What the task asks:
Your response to the data below should hold nothing except the lines from the one containing "- | Contest exchange or xOTA reference" down to the one containing "Authentication and Authorization", reproduced exactly and without pictures.

Material provided:
==================================================
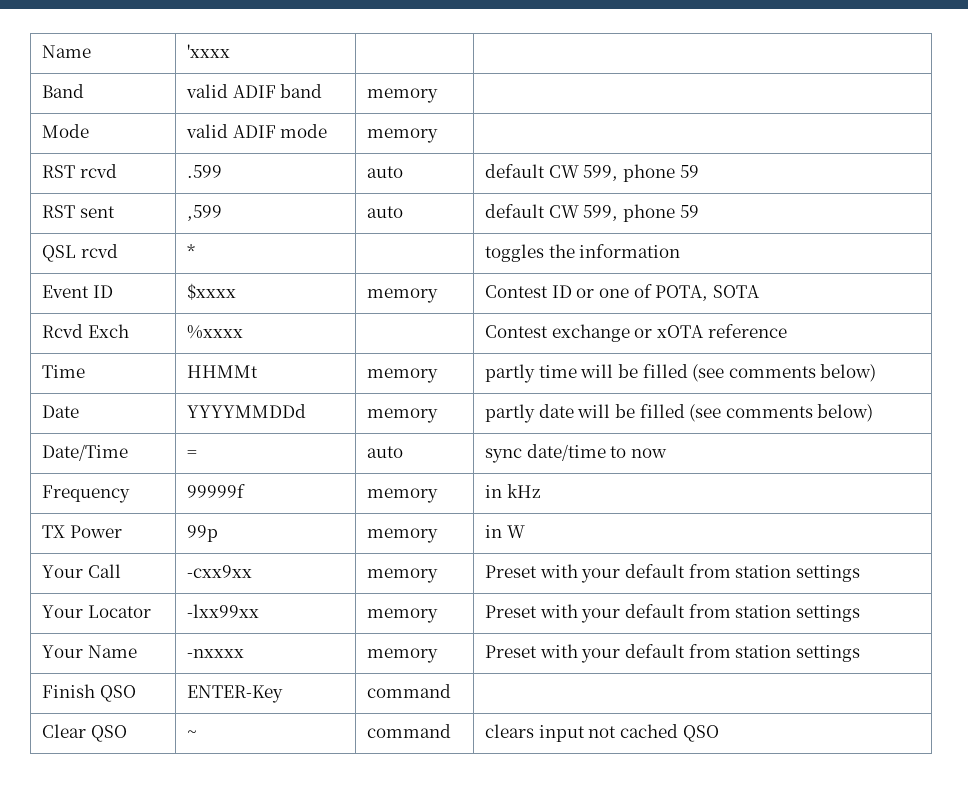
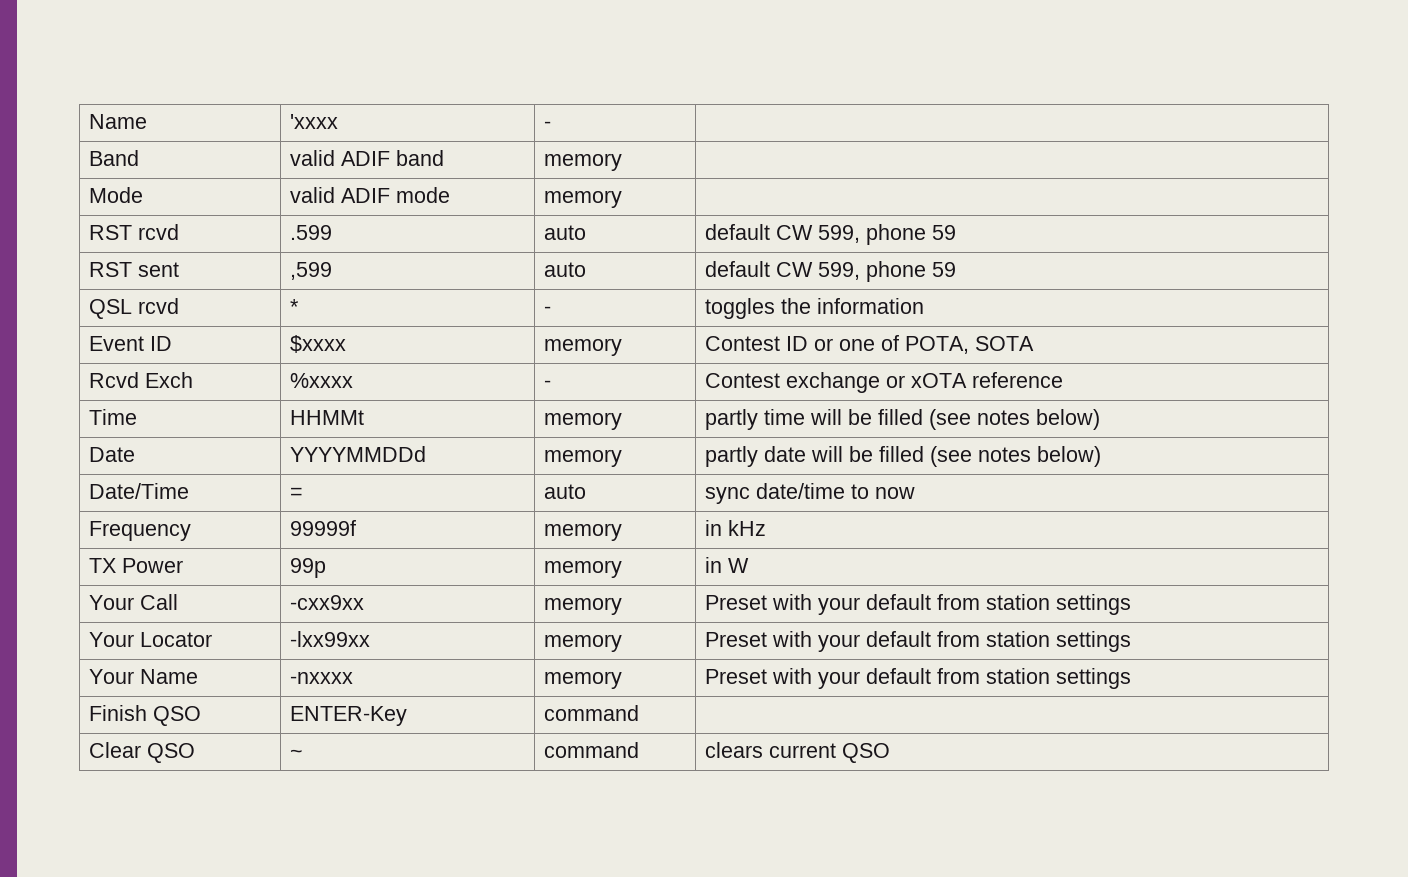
- Name | 'xxxx | |
+ Name | 'xxxx | - |
- QSL rcvd | * | | toggles the information
+ QSL rcvd | * | - | toggles the information
- Rcvd Exch | %xxxx | | Contest exchange or xOTA reference
+ Rcvd Exch | %xxxx | - | Contest exchange or xOTA reference
- Time | HHMMt | memory | partly time will be filled (see comments below)
+ Time | HHMMt | memory | partly time will be filled (see notes below)
- Date | YYYYMMDDd | memory | partly date will be filled (see comments below)
+ Date | YYYYMMDDd | memory | partly date will be filled (see notes below)
- Clear QSO | ~ | command | clears input not cached QSO
+ Clear QSO | ~ | command | clears current QSO

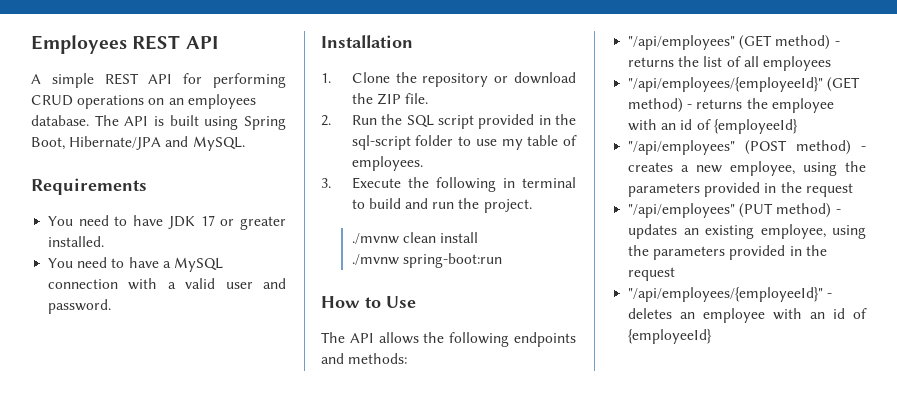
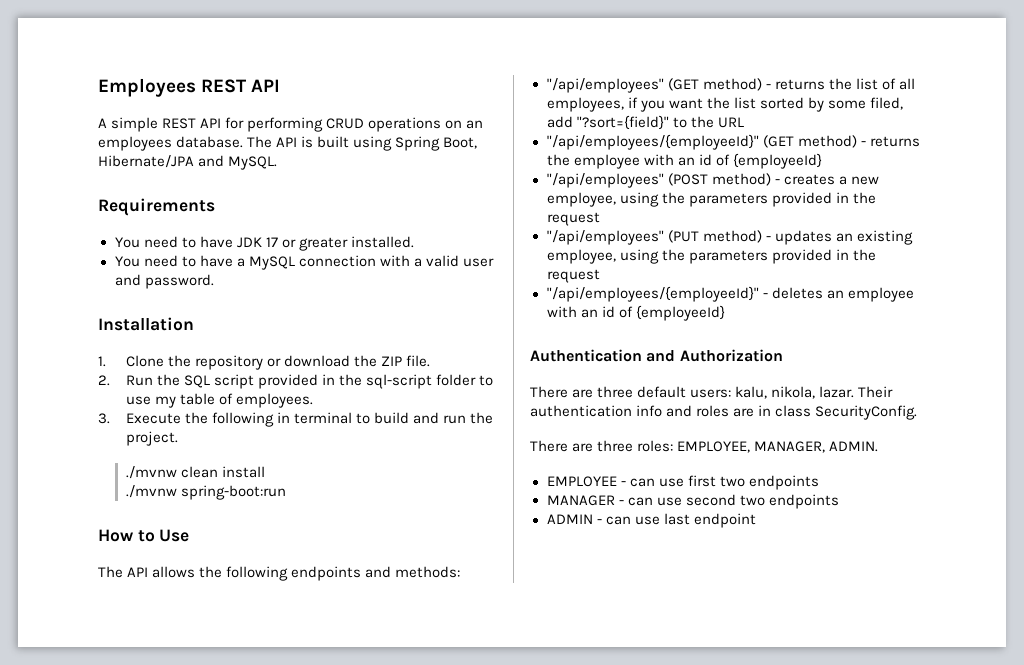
- "/api/employees" (GET method) - returns the list of all employees
+ "/api/employees" (GET method) - returns the list of all employees, if you want the list sorted by some filed, add "?sort={field}" to the URL
+ Authentication and Authorization
+ There are three default users: kalu, nikola, lazar. Their authentication info and roles are in class SecurityConfig.
+ There are three roles: EMPLOYEE, MANAGER, ADMIN.
+ EMPLOYEE - can use first two endpoints
+ MANAGER - can use second two endpoints
+ ADMIN - can use last endpoint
==================================================
Exercise result:
+ Rcvd Exch | %xxxx | - | Contest exchange or xOTA reference
- Time | HHMMt | memory | partly time will be filled (see comments below)
+ Time | HHMMt | memory | partly time will be filled (see notes below)
- Date | YYYYMMDDd | memory | partly date will be filled (see comments below)
+ Date | YYYYMMDDd | memory | partly date will be filled (see notes below)
- Clear QSO | ~ | command | clears input not cached QSO
+ Clear QSO | ~ | command | clears current QSO

- "/api/employees" (GET method) - returns the list of all employees
+ "/api/employees" (GET method) - returns the list of all employees, if you want the list sorted by some filed, add "?sort={field}" to the URL
+ Authentication and Authorization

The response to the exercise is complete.